## Dataset excerpts
● ● ● ● ●
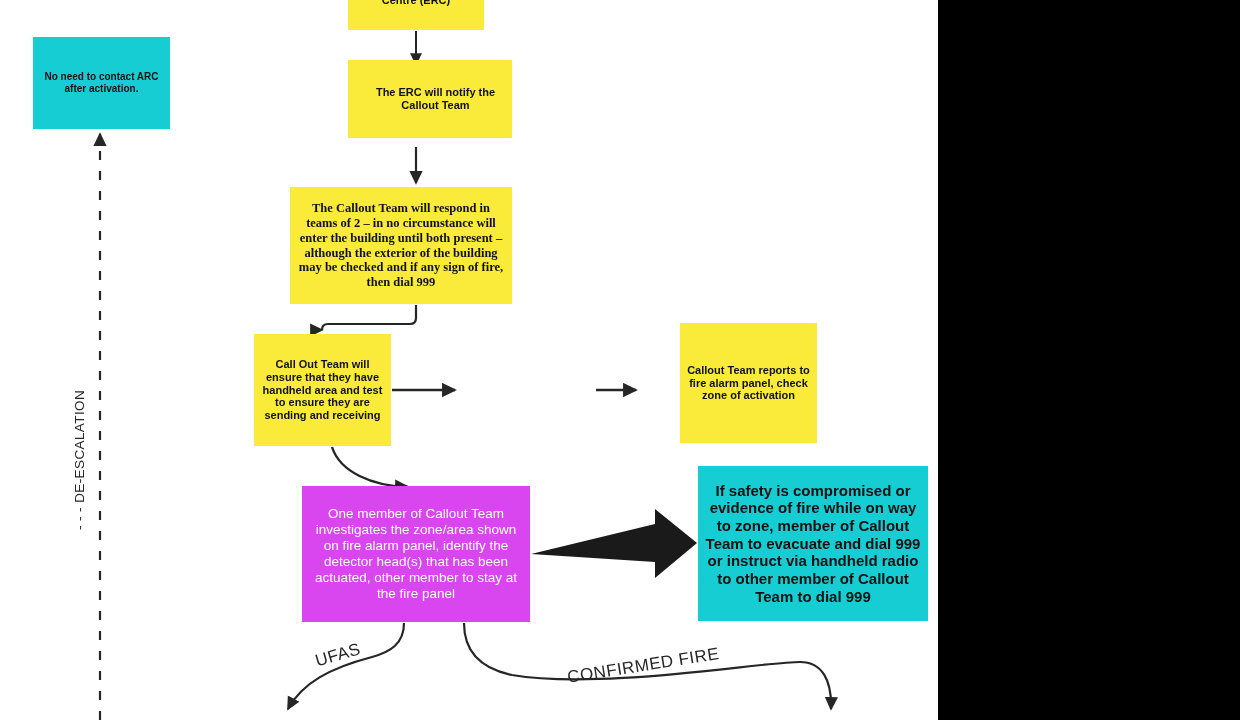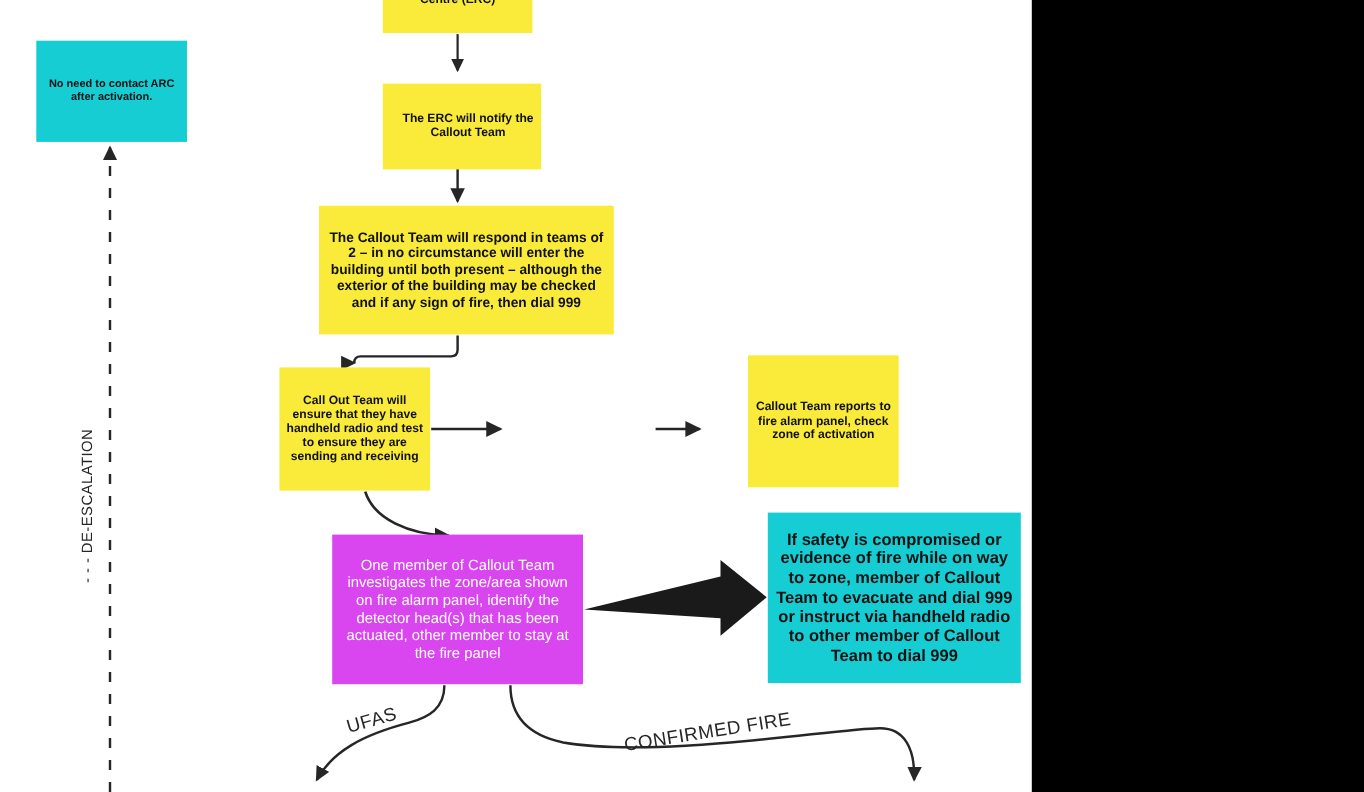--- a/index.html
+++ b/index.html
@@ -45,7 +45,7 @@
 
   
   #node-erc          { left: 348px; top: -42px;  width: 136px; height: 72px;  font-size: 11px; }
-  #node-erc-notify   { left: 348px; top: 76px;   width: 144px; height: 78px;  font-size: 11px; padding-left: 17px; }
+  #node-erc-notify   { left: 348px; top: 60px;   width: 164px; height: 78px;  font-size: 11px; padding-left: 17px; }
   #node-callout-resp { left: 290px; top: 187px;  width: 268px; height: 117px; font-size: 12.5px; }
   #node-radio-test   { left: 254px; top: 334px;  width: 137px; height: 112px; font-size: 11px; }
   #node-ear-def      { left: 459px; top: 350px;  width: 136px; height: 80px;  font-size: 11px; }

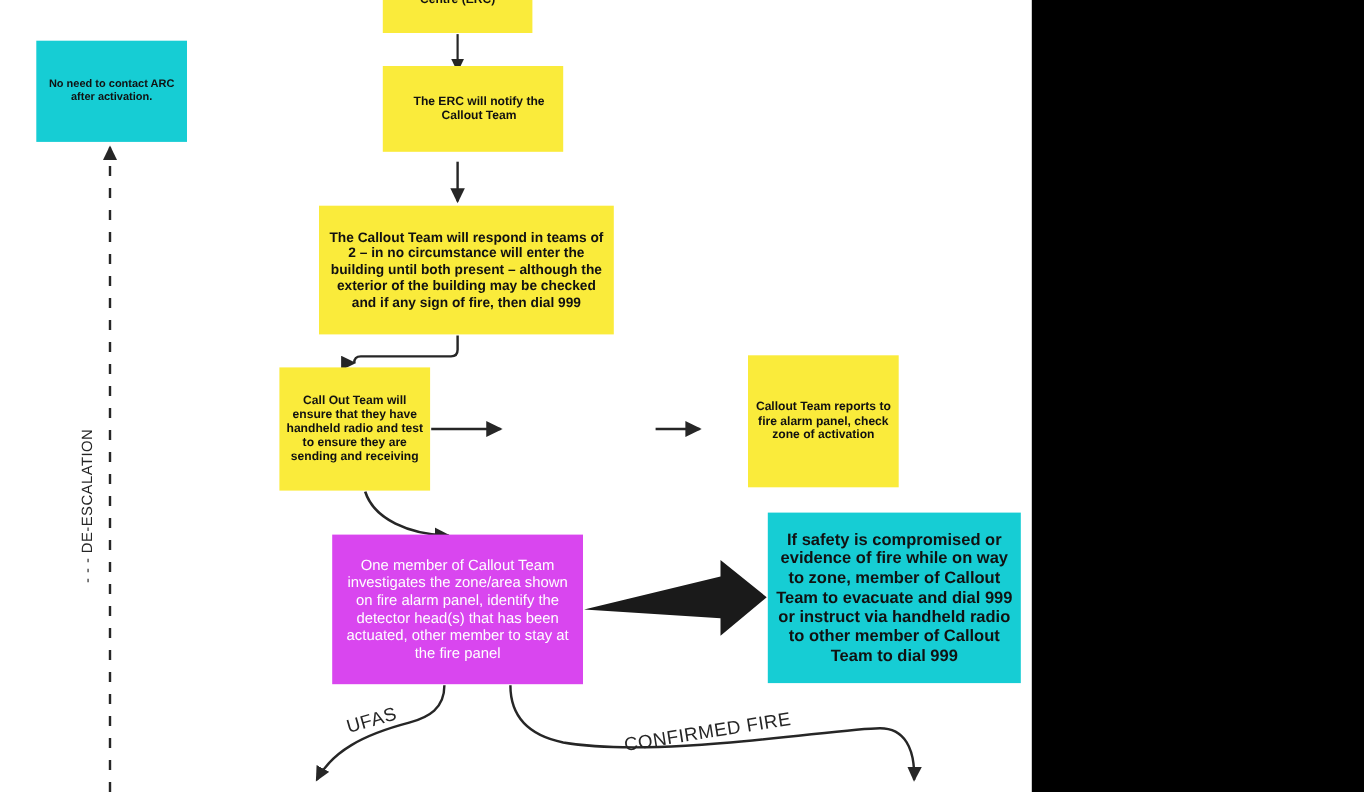--- a/index.html
+++ b/index.html
@@ -46,7 +46,7 @@
   
   #node-erc          { left: 348px; top: -42px;  width: 136px; height: 72px;  font-size: 11px; }
   #node-erc-notify   { left: 348px; top: 60px;   width: 164px; height: 78px;  font-size: 11px; padding-left: 17px; }
-  #node-callout-resp { left: 290px; top: 187px;  width: 268px; height: 117px; font-size: 12.5px; }
+  #node-callout-resp { left: 290px; top: 187px;  width: 222px; height: 117px; font-size: 12.5px; font-family: Liberation Serif, serif; }
   #node-radio-test   { left: 254px; top: 334px;  width: 137px; height: 112px; font-size: 11px; }
   #node-ear-def      { left: 459px; top: 350px;  width: 136px; height: 80px;  font-size: 11px; }
   #node-panel-report { left: 640px; top: 323px;  width: 137px; height: 120px; font-size: 11px; margin-left: 40px; }

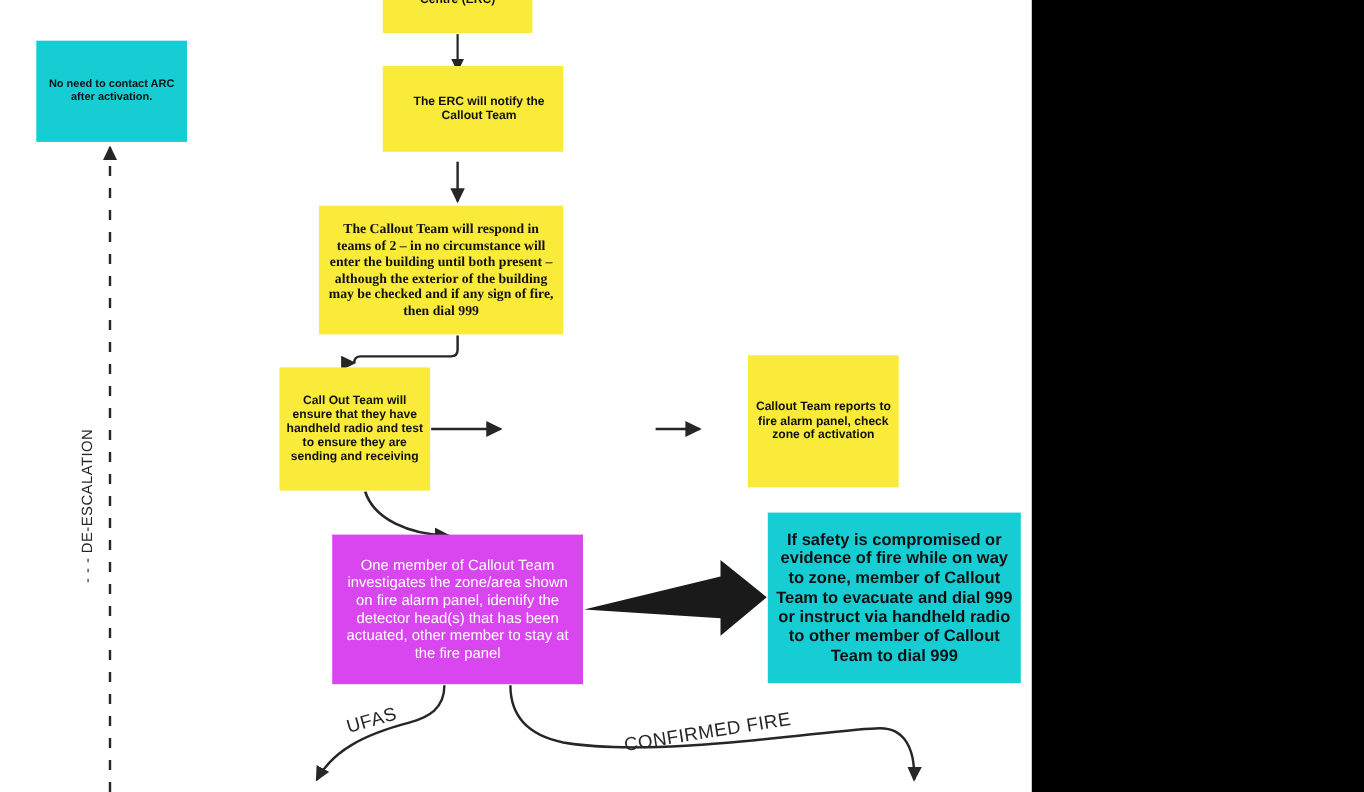--- a/index.html
+++ b/index.html
@@ -138,7 +138,7 @@
 
   <div class="node yellow" id="node-callout-resp">The Callout Team will respond in teams of 2 – in no circumstance will enter the building until both present – although the exterior of the building may be checked and if any sign of fire, then dial 999</div>
 
-  <div class="node yellow" id="node-radio-test">Call Out Team will ensure that they have handheld radio and test to ensure they are sending and receiving</div>
+  <div class="node yellow" id="node-radio-test">Call Out Team will ensure that they have handheld area and test to ensure they are sending and receiving</div>
 
 
   <div class="node yellow" id="node-panel-report">Callout Team reports to fire alarm panel, check zone of activation</div>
● ● ● ● ●
Starting at the line that contains "-46,7 +46,7 @@", transcribe every line through the end of the listing exactly, including both end lines and excluding pictures.

@@ -46,7 +46,7 @@
   
   #node-erc          { left: 348px; top: -42px;  width: 136px; height: 72px;  font-size: 11px; }
   #node-erc-notify   { left: 348px; top: 60px;   width: 164px; height: 78px;  font-size: 11px; padding-left: 17px; }
-  #node-callout-resp { left: 290px; top: 187px;  width: 268px; height: 117px; font-size: 12.5px; }
+  #node-callout-resp { left: 290px; top: 187px;  width: 222px; height: 117px; font-size: 12.5px; font-family: Liberation Serif, serif; }
   #node-radio-test   { left: 254px; top: 334px;  width: 137px; height: 112px; font-size: 11px; }
   #node-ear-def      { left: 459px; top: 350px;  width: 136px; height: 80px;  font-size: 11px; }
   #node-panel-report { left: 640px; top: 323px;  width: 137px; height: 120px; font-size: 11px; margin-left: 40px; }

--- a/index.html
+++ b/index.html
@@ -138,7 +138,7 @@
 
   <div class="node yellow" id="node-callout-resp">The Callout Team will respond in teams of 2 – in no circumstance will enter the building until both present – although the exterior of the building may be checked and if any sign of fire, then dial 999</div>
 
-  <div class="node yellow" id="node-radio-test">Call Out Team will ensure that they have handheld radio and test to ensure they are sending and receiving</div>
+  <div class="node yellow" id="node-radio-test">Call Out Team will ensure that they have handheld area and test to ensure they are sending and receiving</div>
 
 
   <div class="node yellow" id="node-panel-report">Callout Team reports to fire alarm panel, check zone of activation</div>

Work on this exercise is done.